You might know a lot about your prototypical customer. For example, you might know that he’s male, that he belongs to the Baby Boomer generation, that he’s a family person, that he went to a private school, and that he owns property and that he is comparatively wealthy. You might then be tempted to conclude: people who share these attributes have similar needs. But is this really true? Are personal attributes like age, gender, income, or educational level really the causing factors to determine differences and similarities in customer needs?
The persona description above applies to both Prince Charles and Ozzy Osborne alike. It is hard to imagine that their expectations and needs towards any kind of product or service are similar (with the one exception of their taste for music, of course 😉).
The example illustrates the principal flaw of an ‘a-priori’ or prescriptive segmentation approach. Most of the traditional segmentation methods like attitude segmentation, segmentation around solutions, regions, demographics, etc. pursue this approach.
An a-priori segmentation has marketers and researchers determine market segments by asking their customers “Which of these [demographics, psychographics, attitudes, …] describe you best?” Once the data is there, they start dividing their customers into segments that contain customers who are as similar to one another as possible (homogeneous) but who differ from customers in the other segments as much as possible (heterogeneous). Then they try to create offerings tailored to any of these segments.
This approach is simple, as data are readily available, making them easy to identify, collect, track and analyze – but that is its only advantage. The great danger of an a-priori segmentation is that it often results in what Anthony W. Ulwick calls ‘phantom segments’ (see his white paper Outcome-Based Segmentation). Such phantom segments are classifications that are artificially imposed on customers, but that do not exist in the market. According to Ulwick, this is one of the main reasons that makes innovation appear random and unpredictable.
Needs-based segmentation (in ODI-terms “outcome-based segmentation”) goes the opposite way: in a first step, customer needs are being identified with in-depth customer interviews alongside a conceptual framework called ‘job map’. In a typical Outcome-Driven Innovation® (ODI) project, around 150 customer needs or ‘outcomes’ are uncovered. These outcomes are then evaluated by a large and representative sample of customers who give their ratings for importance and satisfaction. The obtained data are the foundation for the ODI data model – a comprehensive database that forms the basis for subsequent innovation decisions.
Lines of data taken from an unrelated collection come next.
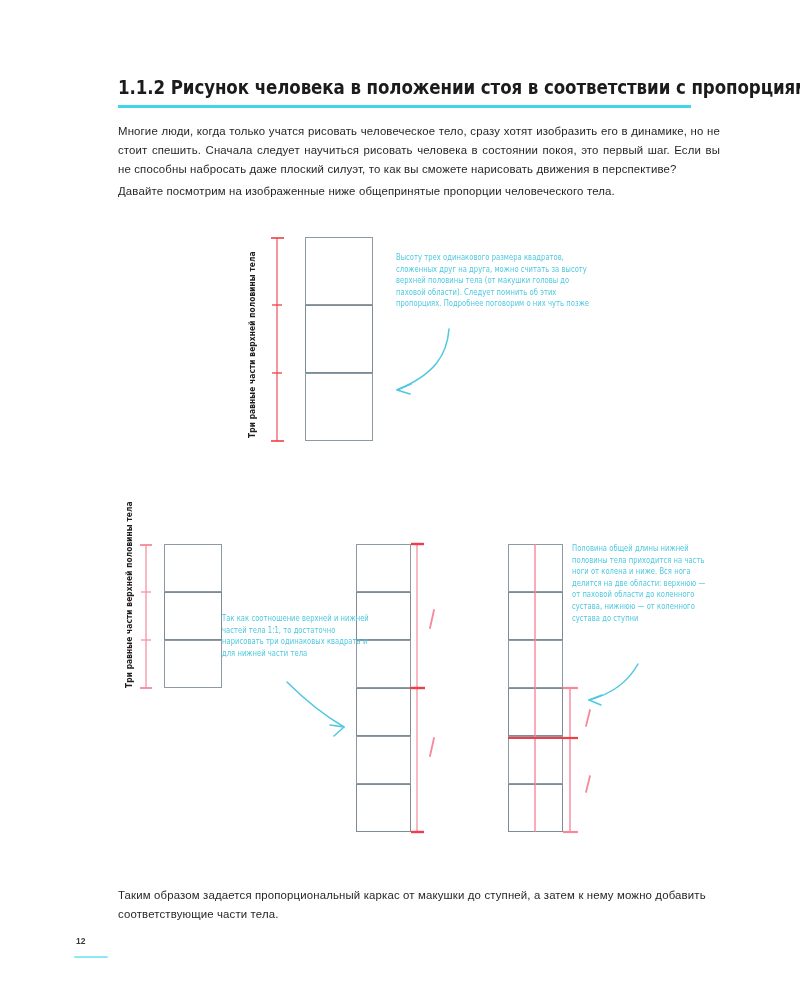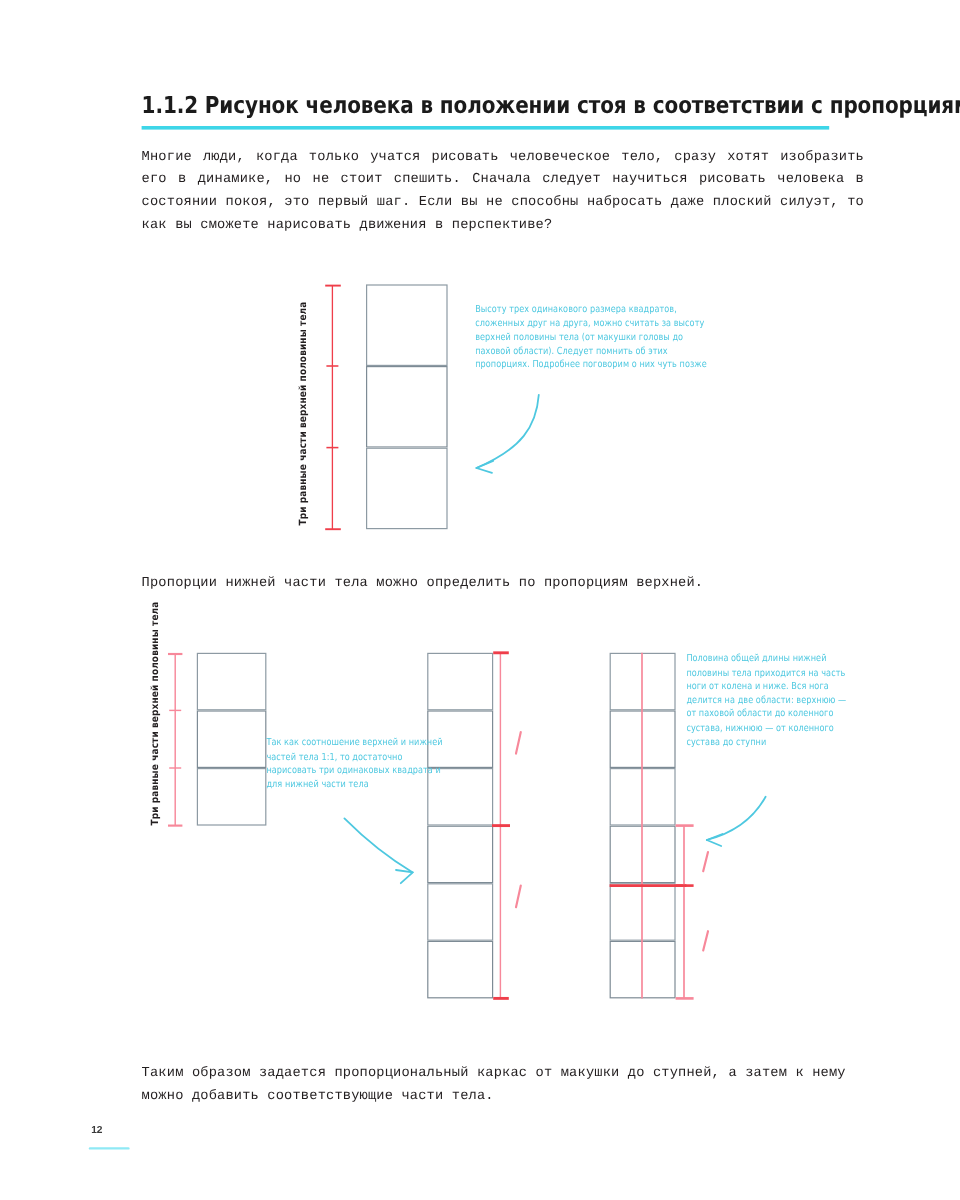"Многие люди, когда только учатся" .para { font-family: Liberation Mono, monospace -> none }
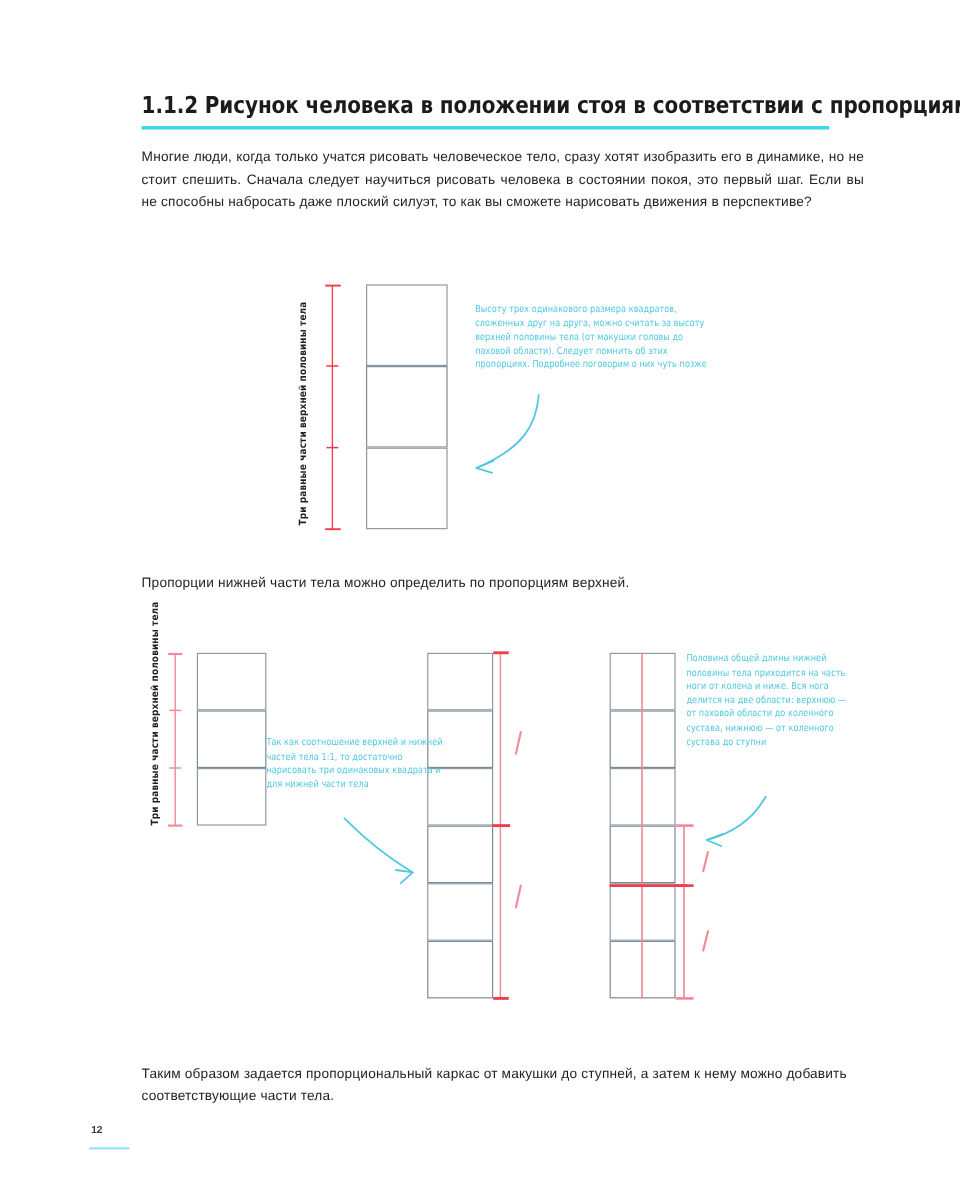"Давайте посмотрим на изображенные ниже" div.para { html: none -> <div>Давайте посмотрим на изображенные ниже общепринятые пропорции человеческого тела.</div> }
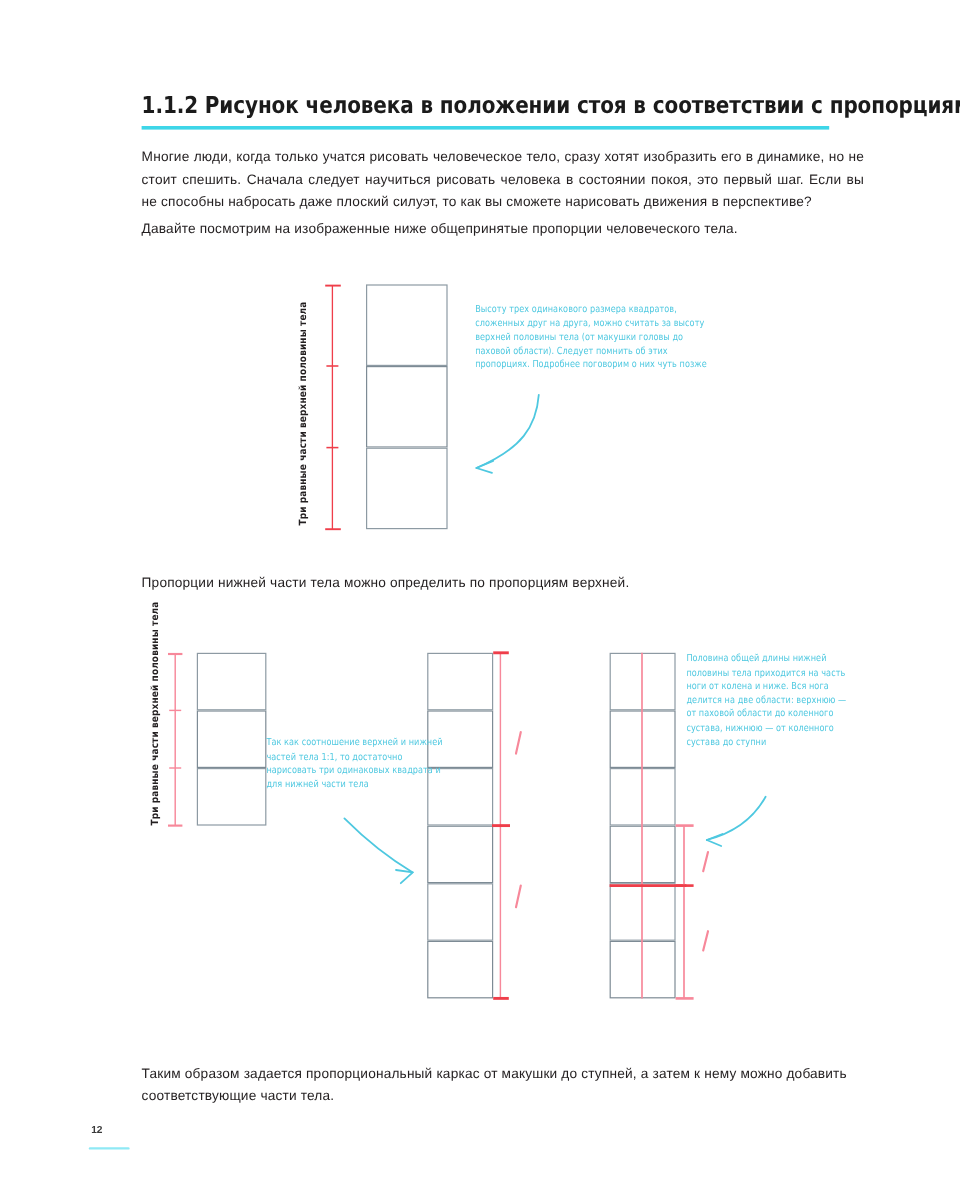"Пропорции нижней части тела можно" div.para { html: <div>Пропорции нижней части тела можно определить по пропорциям верхней.</div> -> none }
Using advanced statistical methods such as factor analysis and cluster analysis, the importance and satisfaction data in the ODI data model are used to extract segments that are naturally embedded in the market. These so-called needs-based segments are homogeneous within themselves and heterogeneous to one another with regard to the only criteria that matters to innovation: the individual pattern of customer needs.
Let’s illustrate the approach with an example:
To sum up, what are the main advantages of needs-based segmentation?
1) Needs-based segmentation is a valid way of segmenting. Instead of creating phantom segments that do not exist naturally, needs-based segmentation draws a more realistic picture of how customer needs structure your market.
2) Needs-based segmentation automatically delivers strategic options: it clarifies how to create value in a market by showing where the unmet and overserved needs are. So, there’s not a lot of translation effort required.
3) It uses large-scale quantitative data, which enables evidence-based decision making. This takes out a lot of the guesswork other approaches are using at the front end of the innovation process.
4) Even in seemingly saturated markets, needs-based segmentation enables you to identify groups of customers with innovation opportunities for your company.
5) Since demographic, psychological, behavioral, contextual and other complexity factors are also collected in the data model, you know who your customers in the defined segments are. This information is also important, for instance, to identify the right channels to approach them.
All in all, creating market segments around specific customer needs helps you to develop and position offerings that hit the nerve. Once implemented, the ODI data model enables you to create more effective strategies for decades to come.